Italy’s tottering prime minister (The Economist)
How much longer can Silvio Berlusconi go on?
SILVIO BERLUSCONI and his coalition ally, Umberto Bossi, look increasingly like Butch Cassidy and the Sundance Kid in the last scene of the 1969 Western: wounded, doomed, yet seemingly unaware of the sheer numbers ranged against them.
Already rocked by thousands of pages of evidence detailing his alleged whoremongering, Italy’s prime minister took a more serious hit on September 20th when Standard & Poor’s, a ratings agency, downgraded Italy and expressed grave doubts about the government’s ability to respond effectively to the crisis in the euro zone. Such views are widely shared in Italy. Most Italians seem to have realised that their prime minister is a liability. His approval rating has slumped below 25%. He lost the unions a long time ago; now employers have lost faith in his right-wing government’s handling of the economy.
After S&P’s downgrade Il Sole-24 Ore, a business newspaper owned by Confindustria, the bosses’ federation, said it was time for Mr Berlusconi to go. Italy, it argued, was now the euro-zone country most likely to follow Greece into turmoil. It blamed, among other things, “the fragility of its governing coalition, the embarrassing chain of scandals that directly affect the prime minister, his ministers and their immediate associates, [and a] persistent inability to take painful but necessary decisions.”

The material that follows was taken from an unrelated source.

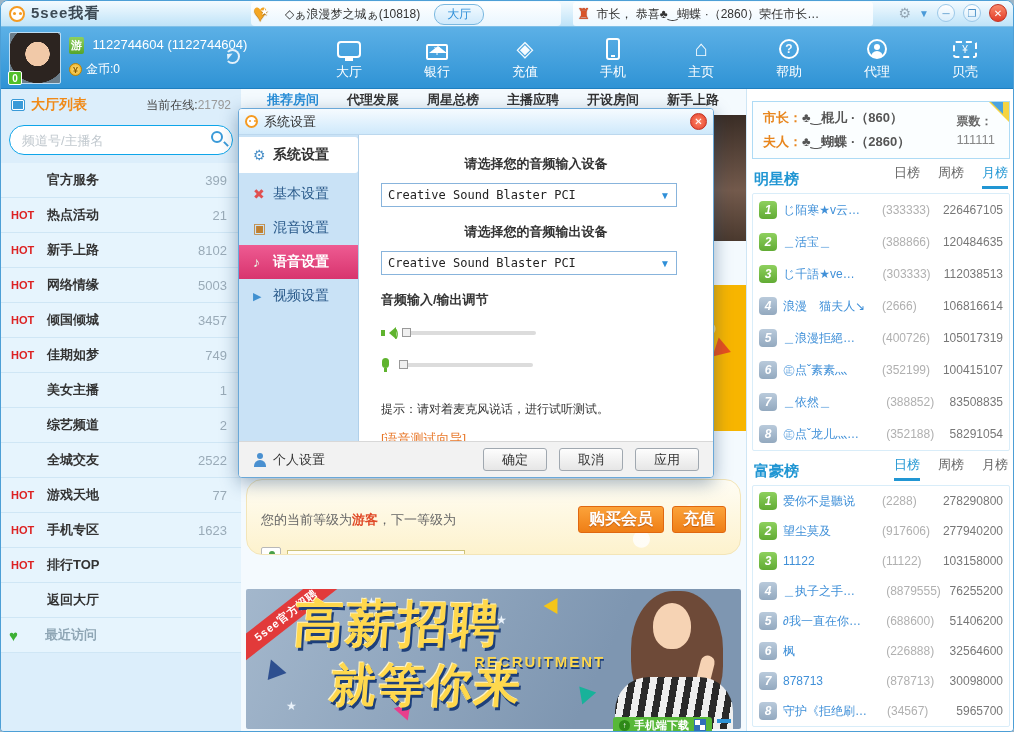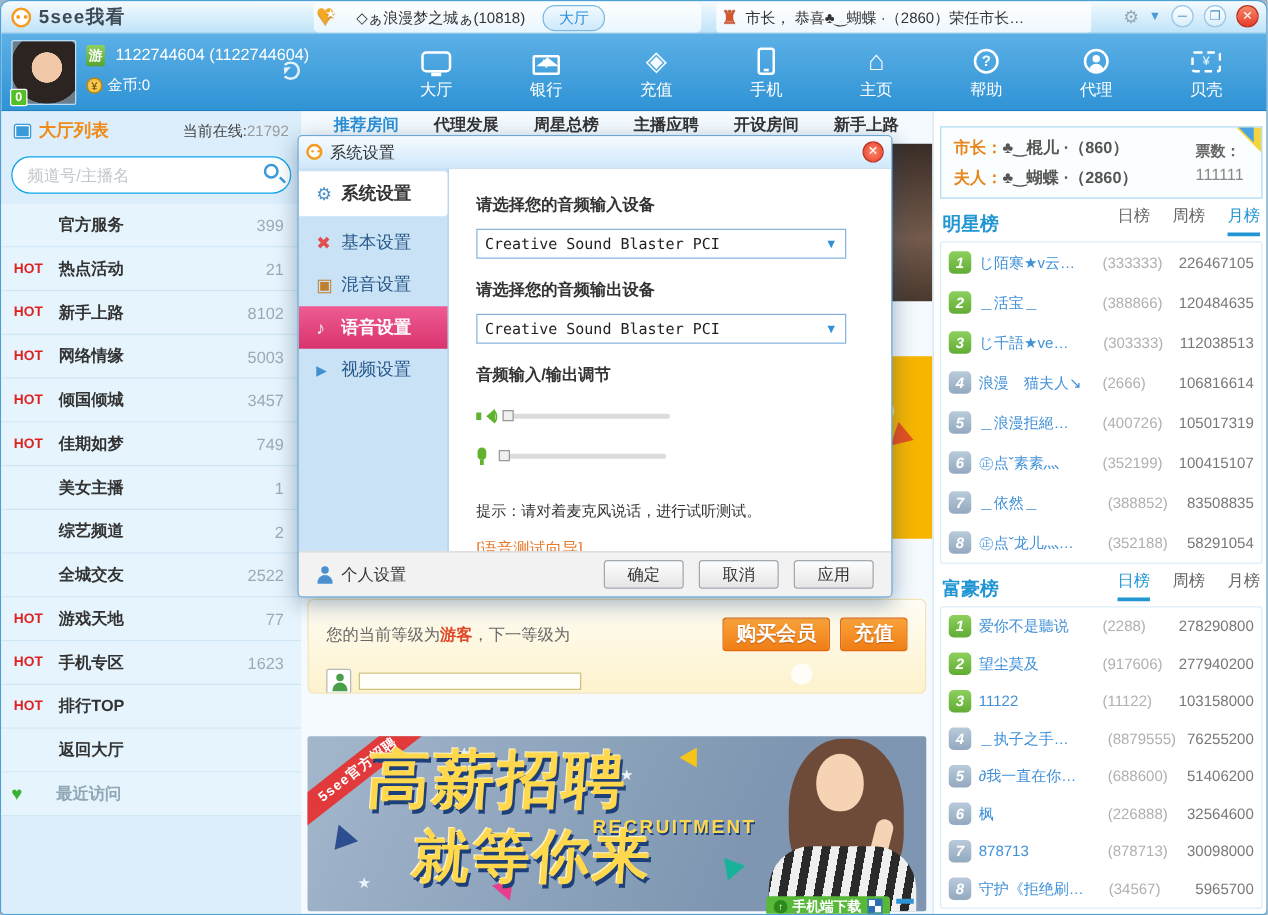"请选择您的音频输入设备" .field-label { text-align: none -> center }
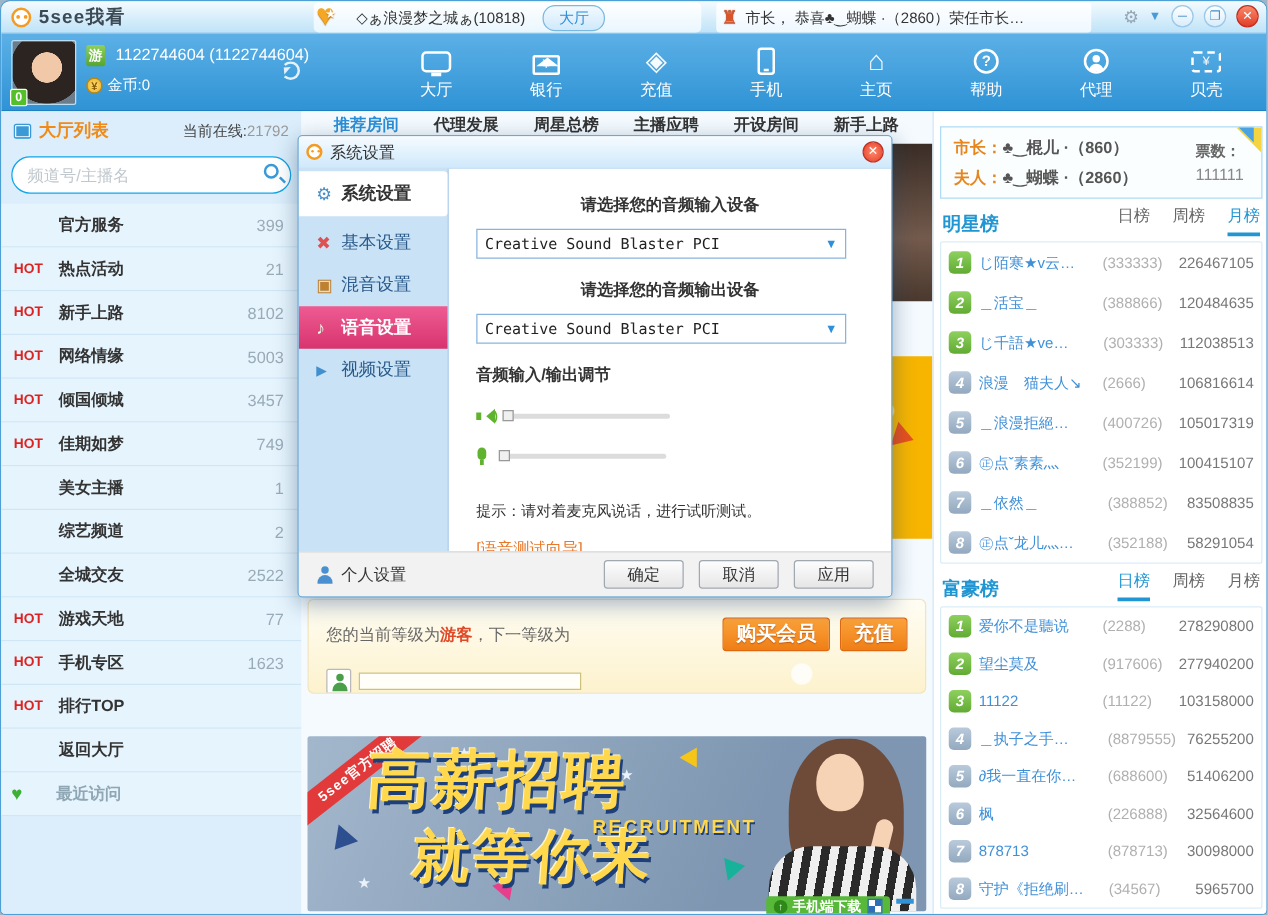"您的当前等级为" .level-panel { border-radius: 5px -> 16px; padding: 14px 14px -> 26px 14px }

Even this is not the end of Mr Berlusconi’s troubles. He is a defendant in three trials: one on charges of embezzlement, tax-dodging and false accounting, one in which he stands accused of paying an under-age prostitute and one for alleged bribery. (He denies all the charges.) The third, in which he is accused of corrupting his former legal adviser, David Mills, is the one he is said to fear most. On September 19th the judges overseeing the case shortened the list of witnesses, making it more likely that a verdict will be reached before Mr Berlusconi is saved, as he has so often been before, by a statute of limitations.
Just as damaging are two investigations in which the prime minister is not a suspect. One involves claims that he was blackmailed by Giampaolo Tarantini, a businessman from the southern city of Bari who is alleged to have supplied more than 100 women, including numerous prostitutes, for parties at Mr Berlusconi’s homes. The other, which focuses on Mr Tarantini’s alleged pimping, led on September 15th to the release of some 5,000 pages of evidence. Besides plenty of titillation, these included claims that the prime minister had acted in ways that were not just unseemly but illicit. It was already known that one of his guests was the girlfriend of a gangster—but not that he had put an official plane at the disposal of his alleged pimp, that he had obtained a visa for him to visit China, that he had found work for one of his shapely young guests on the publicly owned RAI television network and that he had arranged for Mr Tarantini to discuss juicy contracts with senior executives of Finmeccanica, a defence firm partly owned by the state.
In most democracies any of these allegations would surely be enough to remove the prime minister. Yet although Mr Berlusconi’s position has become untenable, the manner and timing of his departure remain unclear. A recent editorial in Corriere della Sera, a daily, suggested he might follow the example of his Spanish counterpart, José Luis Rodríguez Zapatero, and call an early election at which he would not stand, clearing the way for co-operation between government and opposition.
If the prime minister refuses to budge, he could be removed by President Giorgio Napolitano (although the head of state has said he will do this only if the government loses the confidence of parliament). Or he might be deserted by his coalition allies in the Northern League (but Mr Bossi has vowed to remain loyal). Or he might fall to a rebellion in his People of Freedom (PdL) party. But with many of its members owing their positions and livelihoods to Mr Berlusconi, that will be difficult.
This week brought signs of a possible movement in the logjam. On the day of the rating downgrade the government lost five parliamentary votes, largely because some PdL deputies failed to turn up. On the same day Mr Napolitano held meetings with senior political figures that looked like a sounding-out of opinion in anticipation of a possible government crisis.
A new government would be no panacea. As S&P’s analysts noted, resistance to the structural economic reforms that Italy so desperately needs is rife among trade unions, professional bodies, incumbent monopolies and the public sector. Ditching Mr Berlusconi might be a good start. But it would be no more than that.t would be no more than that.